Lines holding the string "xxxx" in the listing below are to be copied.
· · · · ·
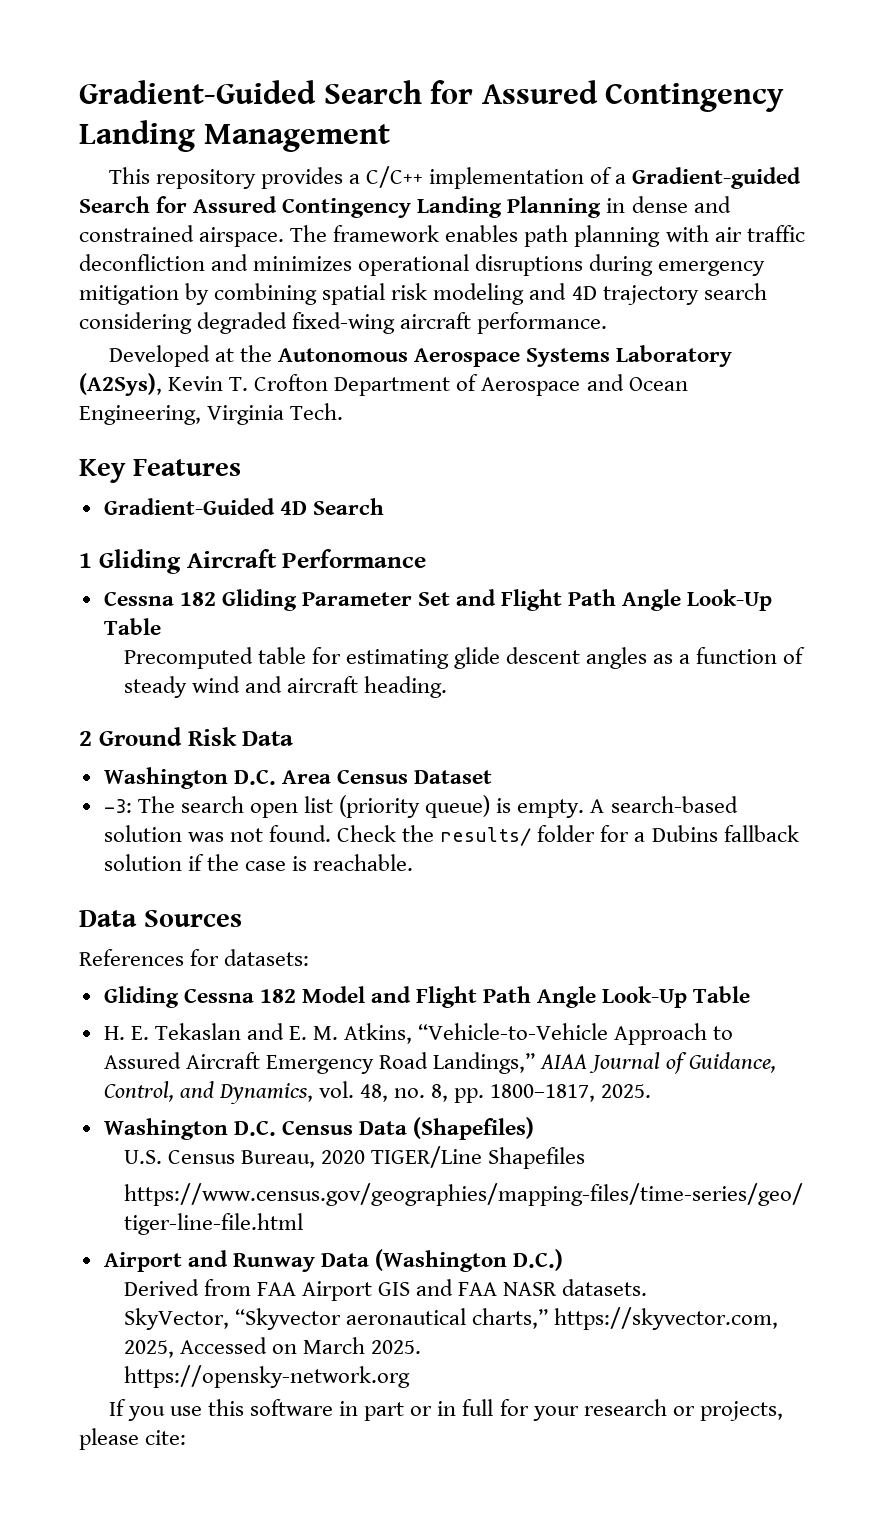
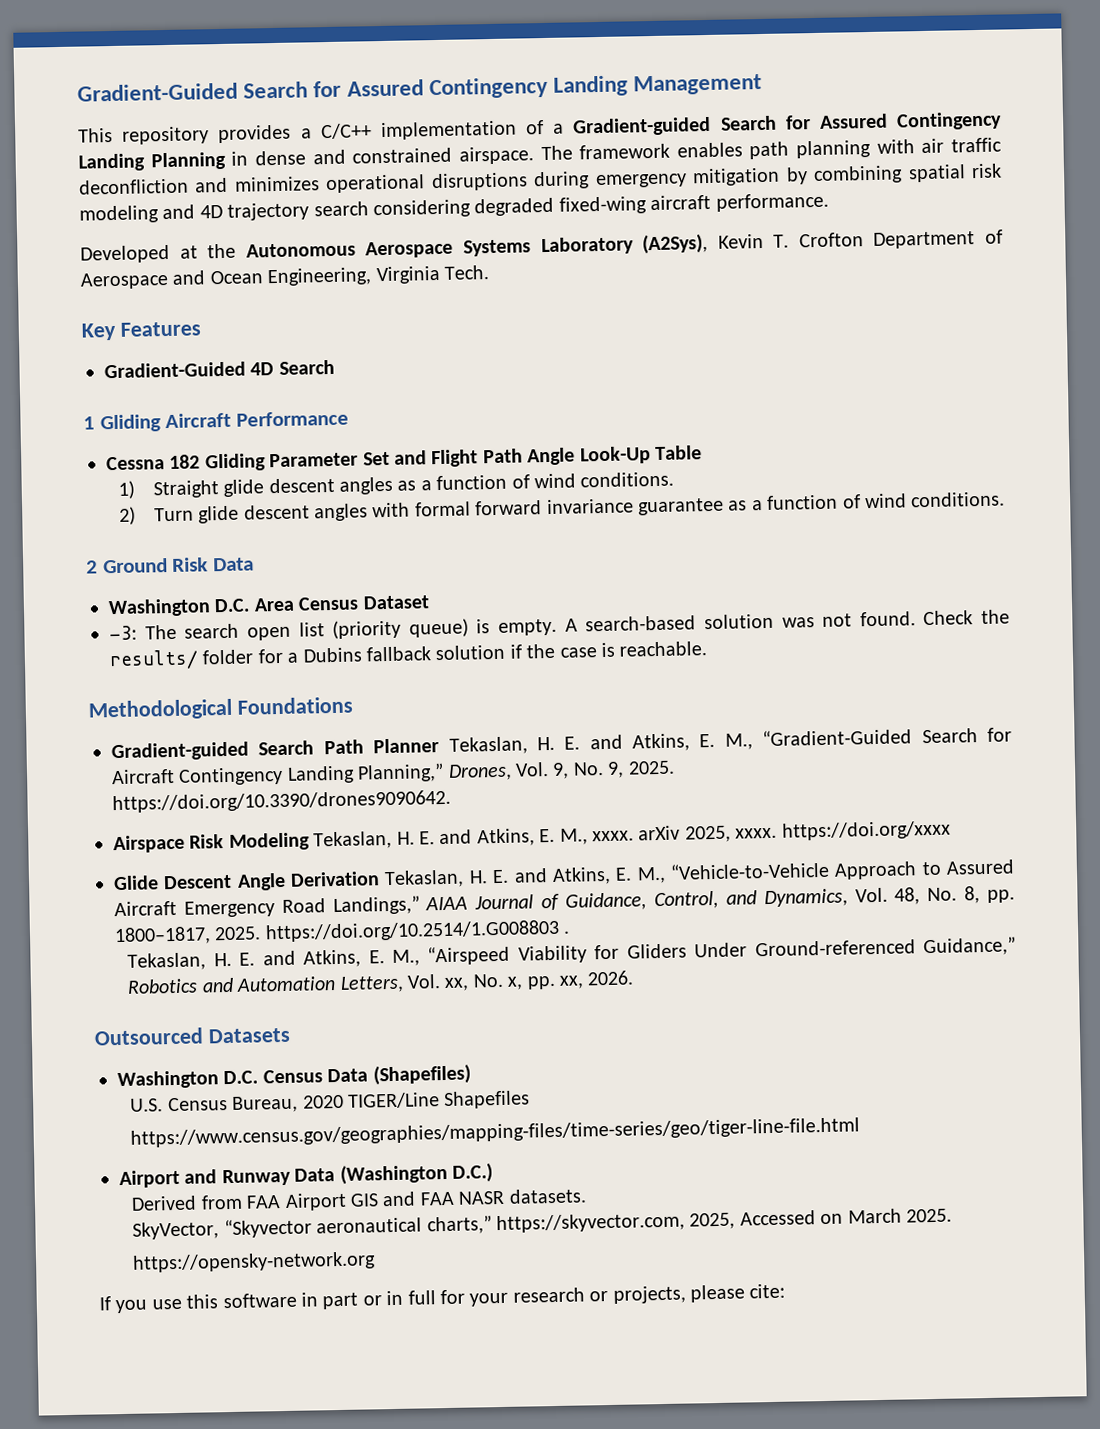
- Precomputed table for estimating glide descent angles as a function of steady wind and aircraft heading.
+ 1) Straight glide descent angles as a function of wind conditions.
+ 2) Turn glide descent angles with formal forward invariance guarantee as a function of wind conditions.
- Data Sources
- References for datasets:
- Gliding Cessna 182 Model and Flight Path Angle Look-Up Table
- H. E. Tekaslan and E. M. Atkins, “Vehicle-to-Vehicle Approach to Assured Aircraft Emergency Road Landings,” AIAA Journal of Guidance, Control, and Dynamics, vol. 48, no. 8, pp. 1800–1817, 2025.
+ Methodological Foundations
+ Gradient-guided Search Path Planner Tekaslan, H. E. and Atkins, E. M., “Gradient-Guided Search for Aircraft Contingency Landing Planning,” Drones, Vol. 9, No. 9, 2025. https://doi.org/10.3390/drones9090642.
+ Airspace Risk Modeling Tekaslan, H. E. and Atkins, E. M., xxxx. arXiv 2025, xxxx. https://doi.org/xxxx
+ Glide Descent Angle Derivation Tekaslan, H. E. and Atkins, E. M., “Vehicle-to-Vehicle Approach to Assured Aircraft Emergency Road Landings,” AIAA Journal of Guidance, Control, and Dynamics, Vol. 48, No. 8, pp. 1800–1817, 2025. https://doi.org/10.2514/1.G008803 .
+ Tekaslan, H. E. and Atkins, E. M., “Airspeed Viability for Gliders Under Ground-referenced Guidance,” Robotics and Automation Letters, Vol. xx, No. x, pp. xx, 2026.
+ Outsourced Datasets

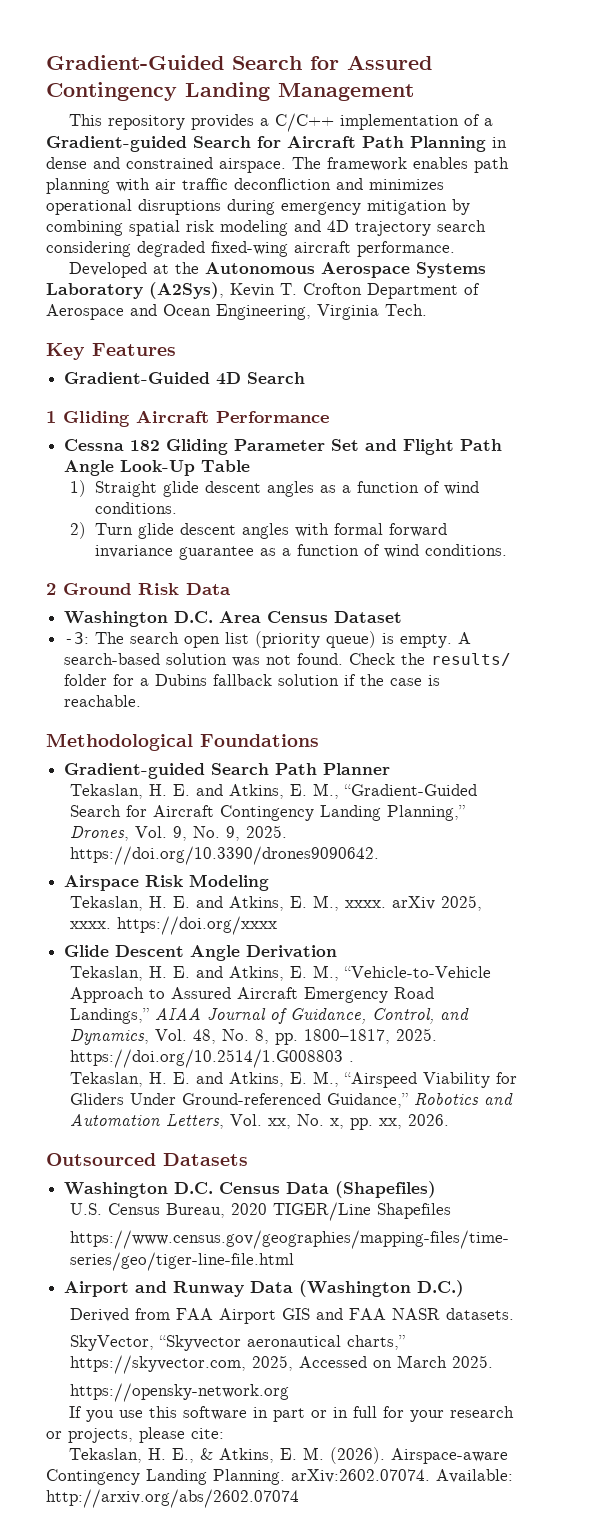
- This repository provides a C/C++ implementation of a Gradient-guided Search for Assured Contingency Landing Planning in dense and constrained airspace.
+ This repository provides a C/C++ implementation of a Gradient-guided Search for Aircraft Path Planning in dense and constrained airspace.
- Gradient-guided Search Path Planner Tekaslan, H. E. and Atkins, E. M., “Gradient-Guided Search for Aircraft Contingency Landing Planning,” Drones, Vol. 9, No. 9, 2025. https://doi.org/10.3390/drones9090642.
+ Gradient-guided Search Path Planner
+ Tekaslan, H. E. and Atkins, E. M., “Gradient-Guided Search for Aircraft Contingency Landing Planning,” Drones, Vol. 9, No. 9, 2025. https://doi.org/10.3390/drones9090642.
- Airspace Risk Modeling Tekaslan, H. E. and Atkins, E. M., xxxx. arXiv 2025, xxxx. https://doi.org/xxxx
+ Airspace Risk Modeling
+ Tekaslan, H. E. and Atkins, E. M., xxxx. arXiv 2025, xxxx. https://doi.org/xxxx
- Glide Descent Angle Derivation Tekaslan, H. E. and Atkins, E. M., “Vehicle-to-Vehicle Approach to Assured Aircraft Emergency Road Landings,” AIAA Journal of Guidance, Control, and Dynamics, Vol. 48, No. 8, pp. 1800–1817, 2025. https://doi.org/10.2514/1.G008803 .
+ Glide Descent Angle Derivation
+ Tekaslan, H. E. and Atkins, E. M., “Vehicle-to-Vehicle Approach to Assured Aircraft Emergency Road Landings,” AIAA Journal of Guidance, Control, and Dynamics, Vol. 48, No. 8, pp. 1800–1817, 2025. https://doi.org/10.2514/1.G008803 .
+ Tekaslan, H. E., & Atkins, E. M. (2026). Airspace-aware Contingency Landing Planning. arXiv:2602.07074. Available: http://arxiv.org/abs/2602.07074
· · · · ·
EXPECTED OUTPUT:
+ Airspace Risk Modeling Tekaslan, H. E. and Atkins, E. M., xxxx. arXiv 2025, xxxx. https://doi.org/xxxx
- Airspace Risk Modeling Tekaslan, H. E. and Atkins, E. M., xxxx. arXiv 2025, xxxx. https://doi.org/xxxx
+ Tekaslan, H. E. and Atkins, E. M., xxxx. arXiv 2025, xxxx. https://doi.org/xxxx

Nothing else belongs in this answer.